▶ Action item: Where the data below begins, start retyping exactly, and end on the line with "asset, for example bcoin with two decimals", which is included; no picture goes in.

--- Material provided ---

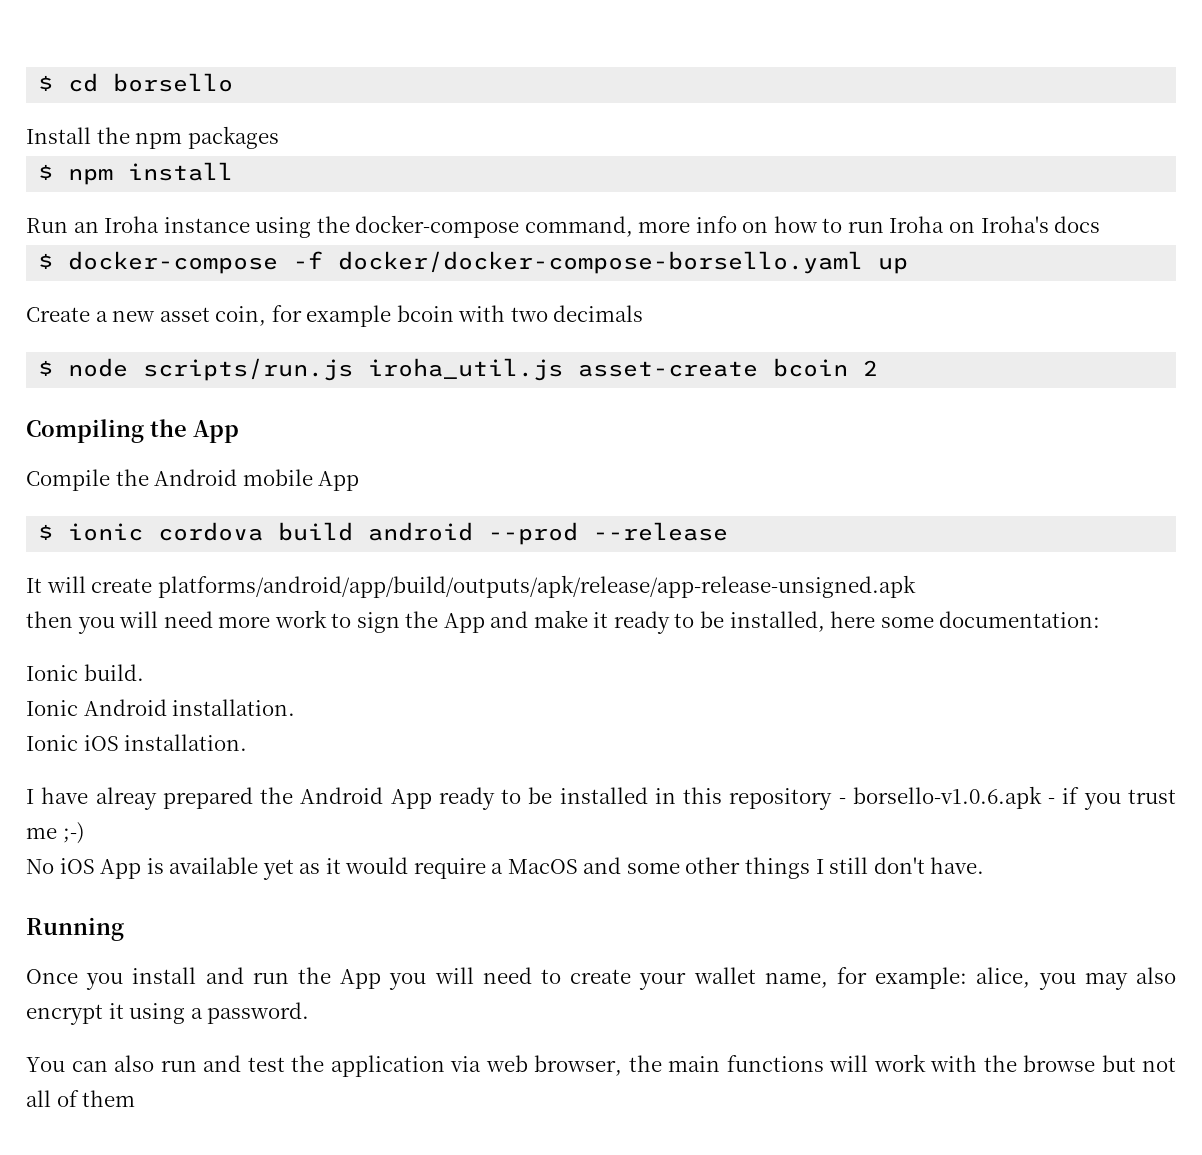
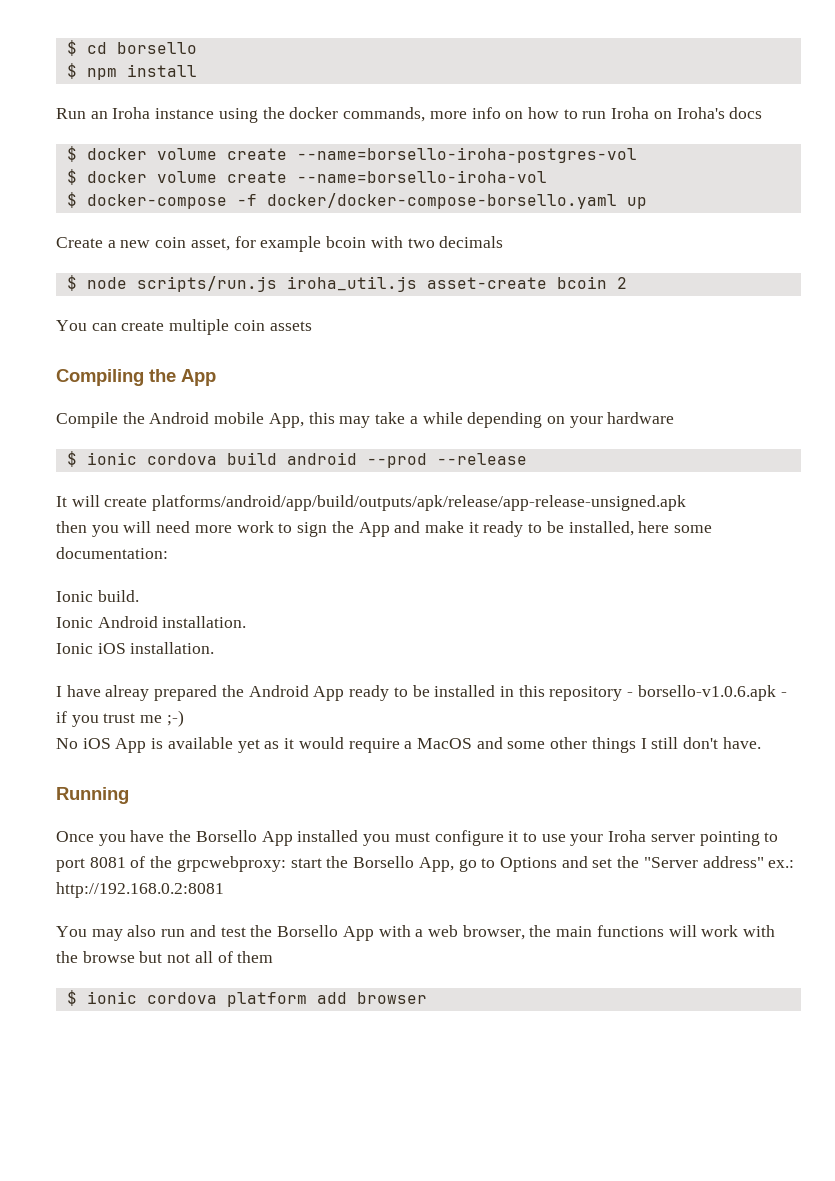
- Install the npm packages
- Run an Iroha instance using the docker-compose command, more info on how to run Iroha on Iroha's docs
+ Run an Iroha instance using the docker commands, more info on how to run Iroha on Iroha's docs
+ $ docker volume create --name=borsello-iroha-postgres-vol
+ $ docker volume create --name=borsello-iroha-vol
- Create a new asset coin, for example bcoin with two decimals
+ Create a new coin asset, for example bcoin with two decimals
+ You can create multiple coin assets
- Compile the Android mobile App
+ Compile the Android mobile App, this may take a while depending on your hardware
- Once you install and run the App you will need to create your wallet name, for example: alice, you may also encrypt it using a password.
- You can also run and test the application via web browser, the main functions will work with the browse but not all of them
+ Once you have the Borsello App installed you must configure it to use your Iroha server pointing to port 8081 of the grpcwebproxy: start the Borsello App, go to Options and set the "Server address" ex.: http://192.168.0.2:8081
+ You may also run and test the Borsello App with a web browser, the main functions will work with the browse but not all of them
+ $ ionic cordova platform add browser

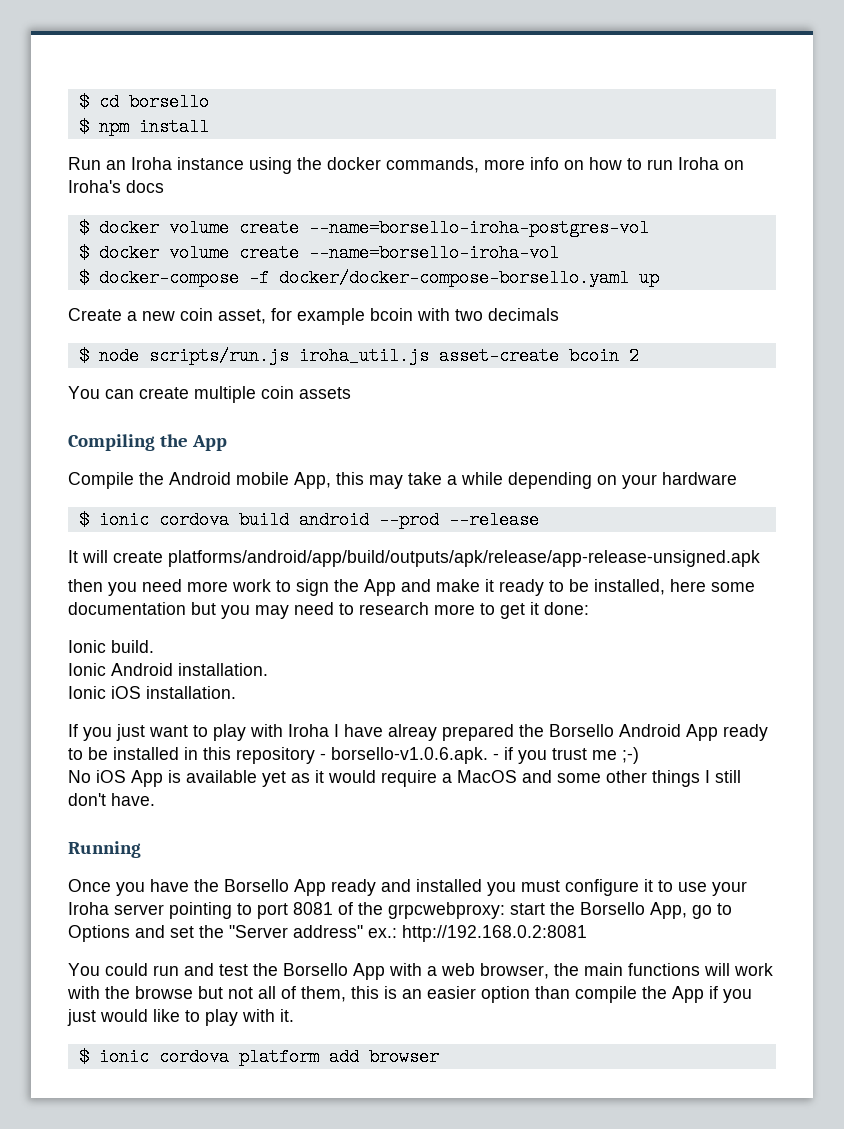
- then you will need more work to sign the App and make it ready to be installed, here some documentation:
+ then you need more work to sign the App and make it ready to be installed, here some documentation but you may need to research more to get it done:
- I have alreay prepared the Android App ready to be installed in this repository - borsello-v1.0.6.apk - if you trust me ;-)
+ If you just want to play with Iroha I have alreay prepared the Borsello Android App ready to be installed in this repository - borsello-v1.0.6.apk. - if you trust me ;-)
- Once you have the Borsello App installed you must configure it to use your Iroha server pointing to port 8081 of the grpcwebproxy: start the Borsello App, go to Options and set the "Server address" ex.: http://192.168.0.2:8081
+ Once you have the Borsello App ready and installed you must configure it to use your Iroha server pointing to port 8081 of the grpcwebproxy: start the Borsello App, go to Options and set the "Server address" ex.: http://192.168.0.2:8081
- You may also run and test the Borsello App with a web browser, the main functions will work with the browse but not all of them
+ You could run and test the Borsello App with a web browser, the main functions will work with the browse but not all of them, this is an easier option than compile the App if you just would like to play with it.

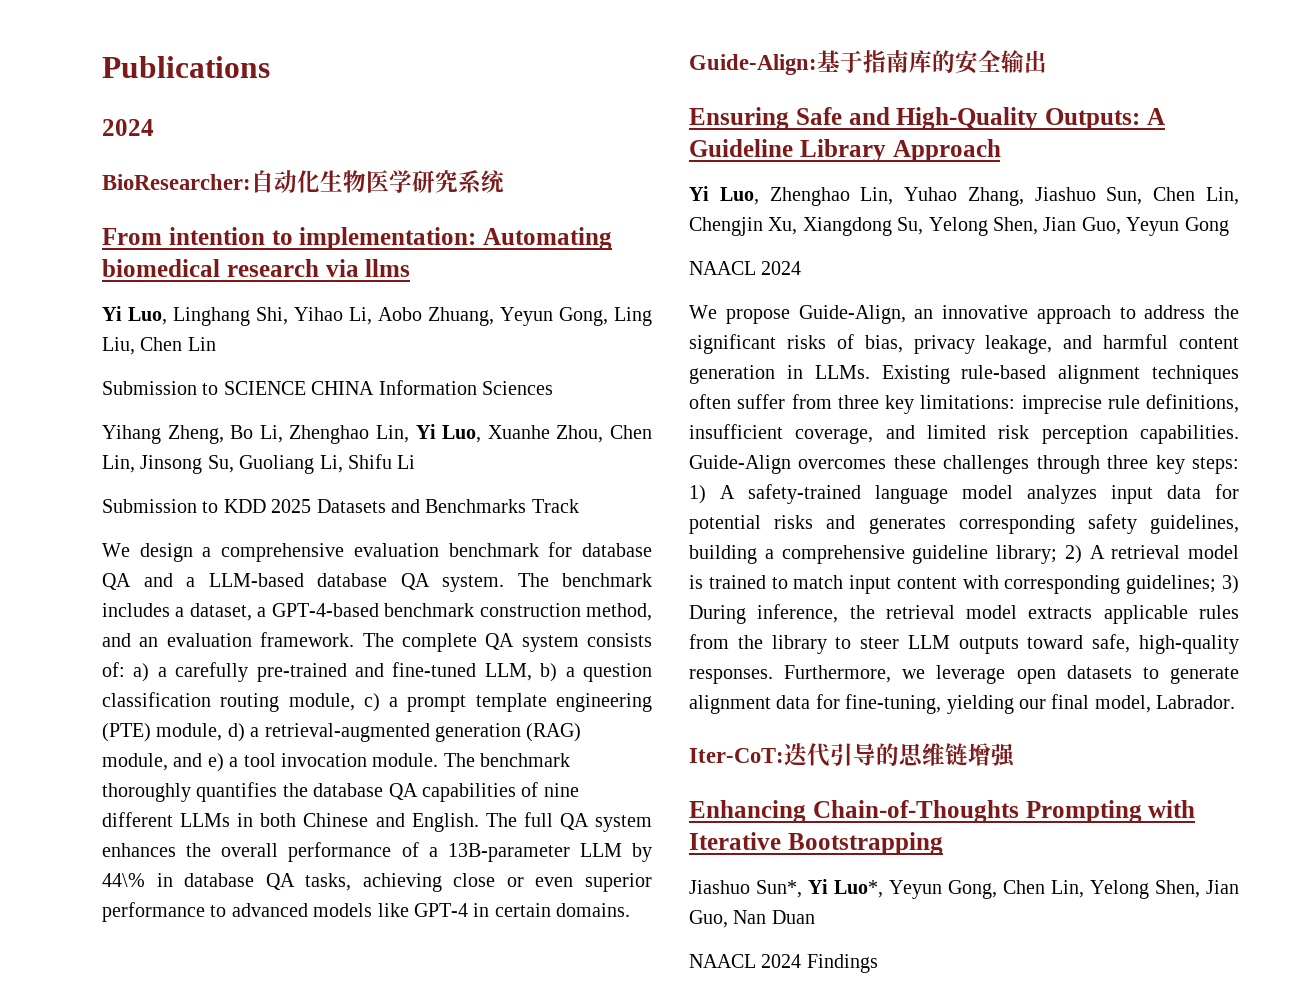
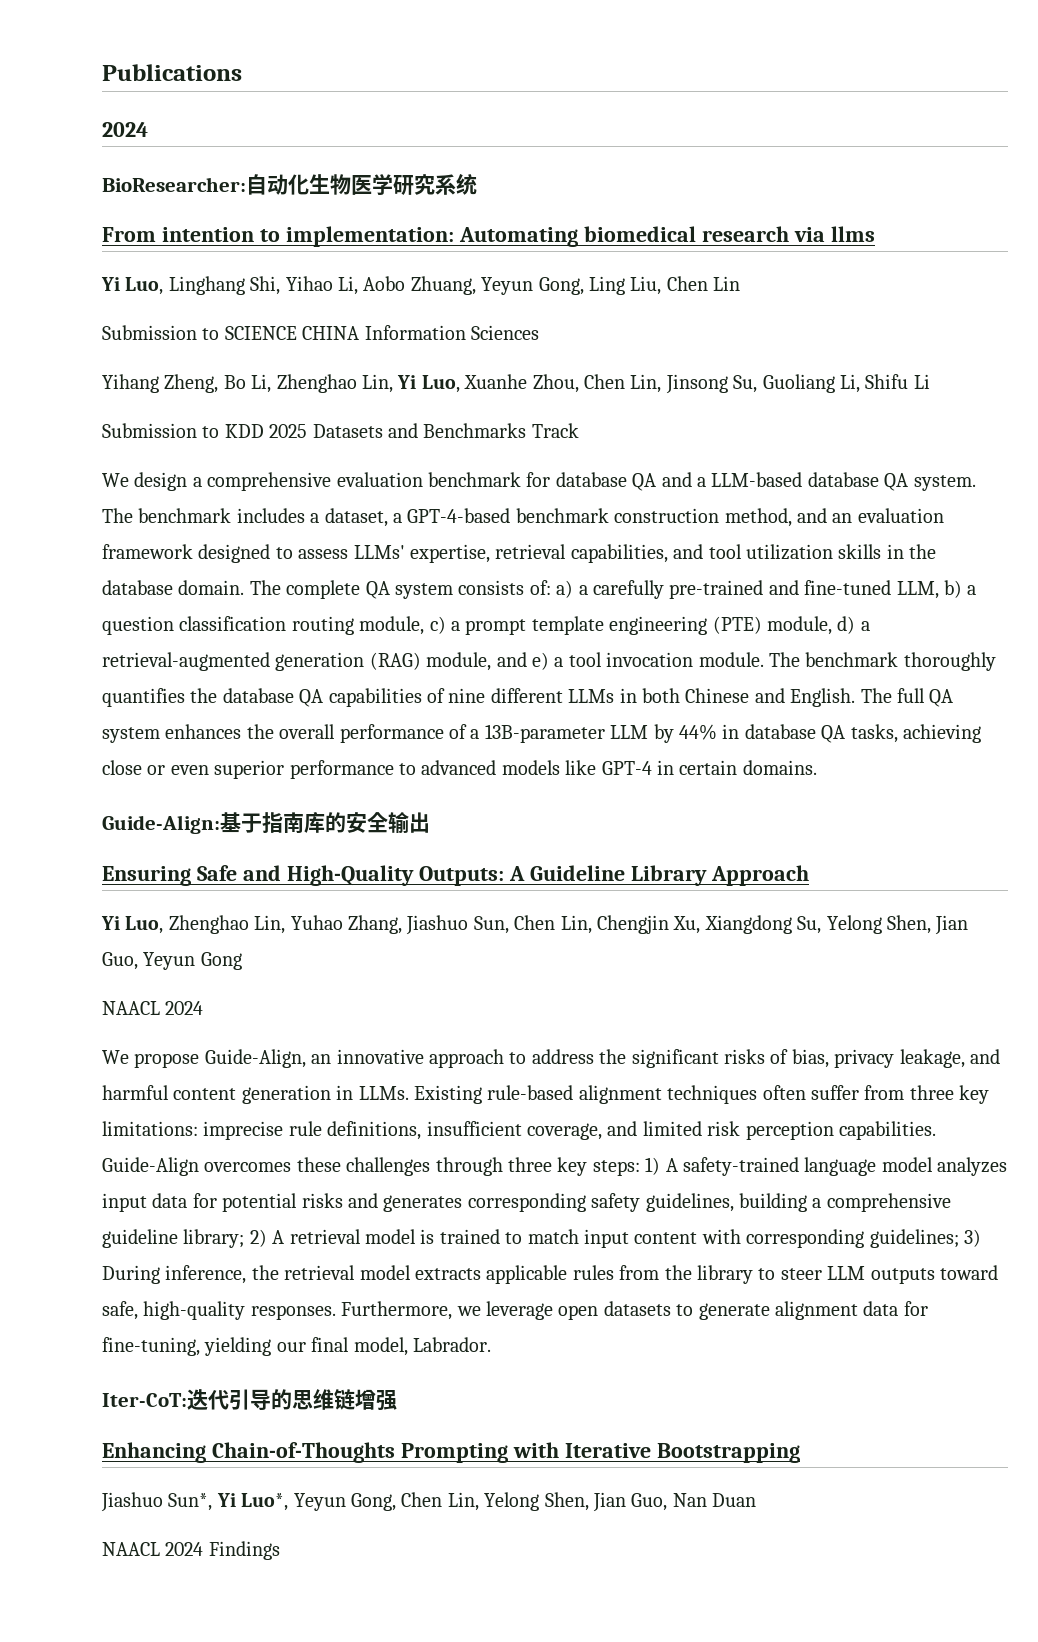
- The benchmark includes a dataset, a GPT-4-based benchmark construction method, and an evaluation framework.
+ The benchmark includes a dataset, a GPT-4-based benchmark construction method, and an evaluation framework designed to assess LLMs' expertise, retrieval capabilities, and tool utilization skills in the database domain.
- The full QA system enhances the overall performance of a 13B-parameter LLM by 44\% in database QA tasks, achieving close or even superior performance to advanced models like GPT-4 in certain domains.
+ The full QA system enhances the overall performance of a 13B-parameter LLM by 44% in database QA tasks, achieving close or even superior performance to advanced models like GPT-4 in certain domains.

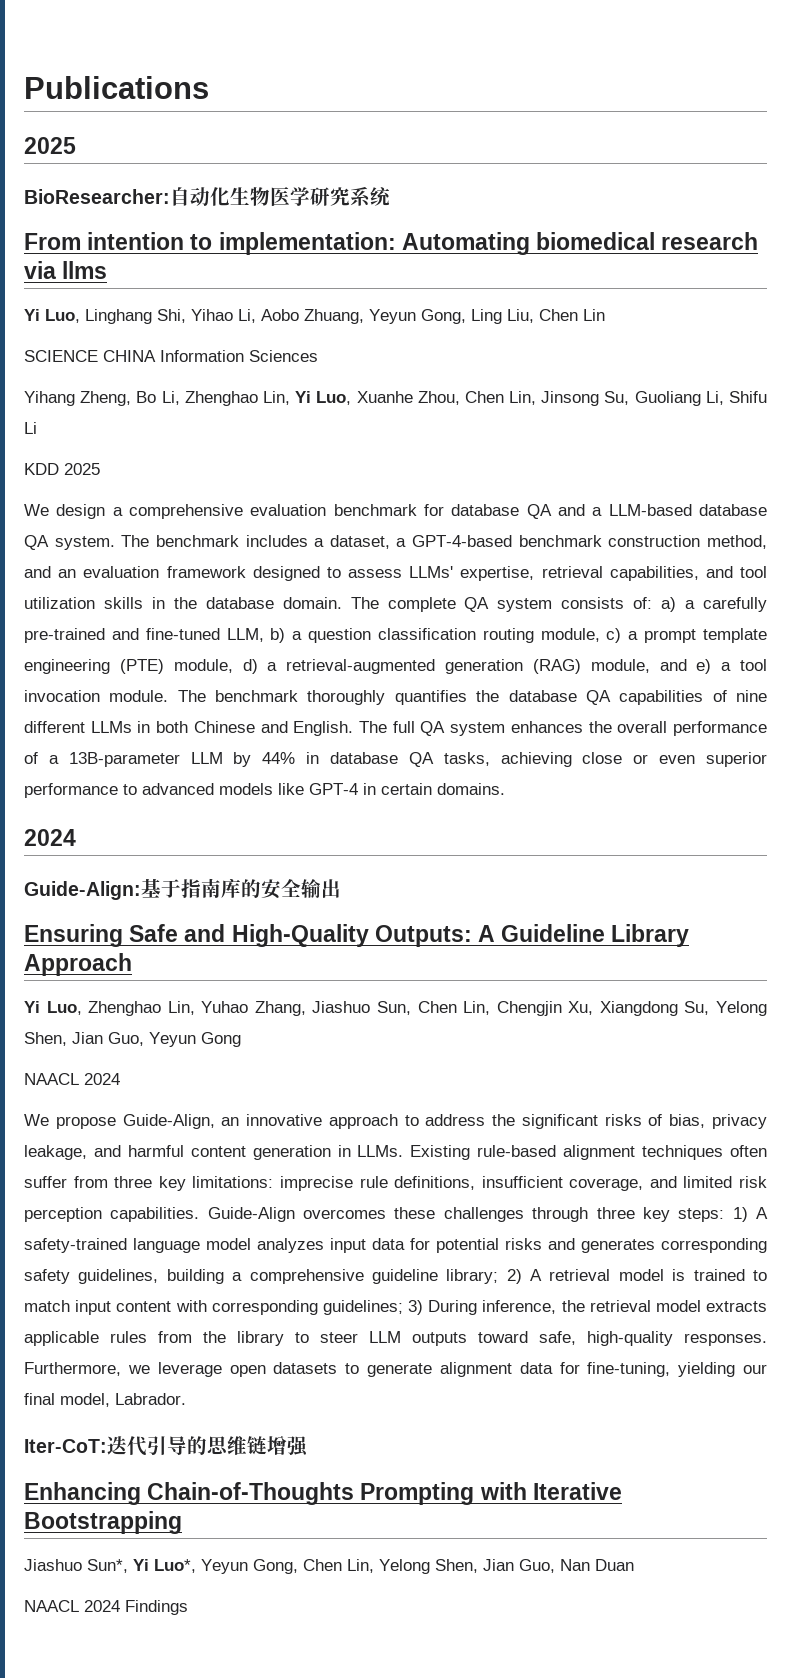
  Publications
- 2024
+ 2025
- Submission to SCIENCE CHINA Information Sciences
+ SCIENCE CHINA Information Sciences
- Submission to KDD 2025 Datasets and Benchmarks Track
+ KDD 2025
  The full QA system enhances the overall performance of a 13B-parameter LLM by 44% in database QA tasks, achieving close or even superior performance to advanced models like GPT-4 in certain domains.
+ 2024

---

▶ Worked solution:
- Install the npm packages
- Run an Iroha instance using the docker-compose command, more info on how to run Iroha on Iroha's docs
+ Run an Iroha instance using the docker commands, more info on how to run Iroha on Iroha's docs
+ $ docker volume create --name=borsello-iroha-postgres-vol
+ $ docker volume create --name=borsello-iroha-vol
- Create a new asset coin, for example bcoin with two decimals
+ Create a new coin asset, for example bcoin with two decimals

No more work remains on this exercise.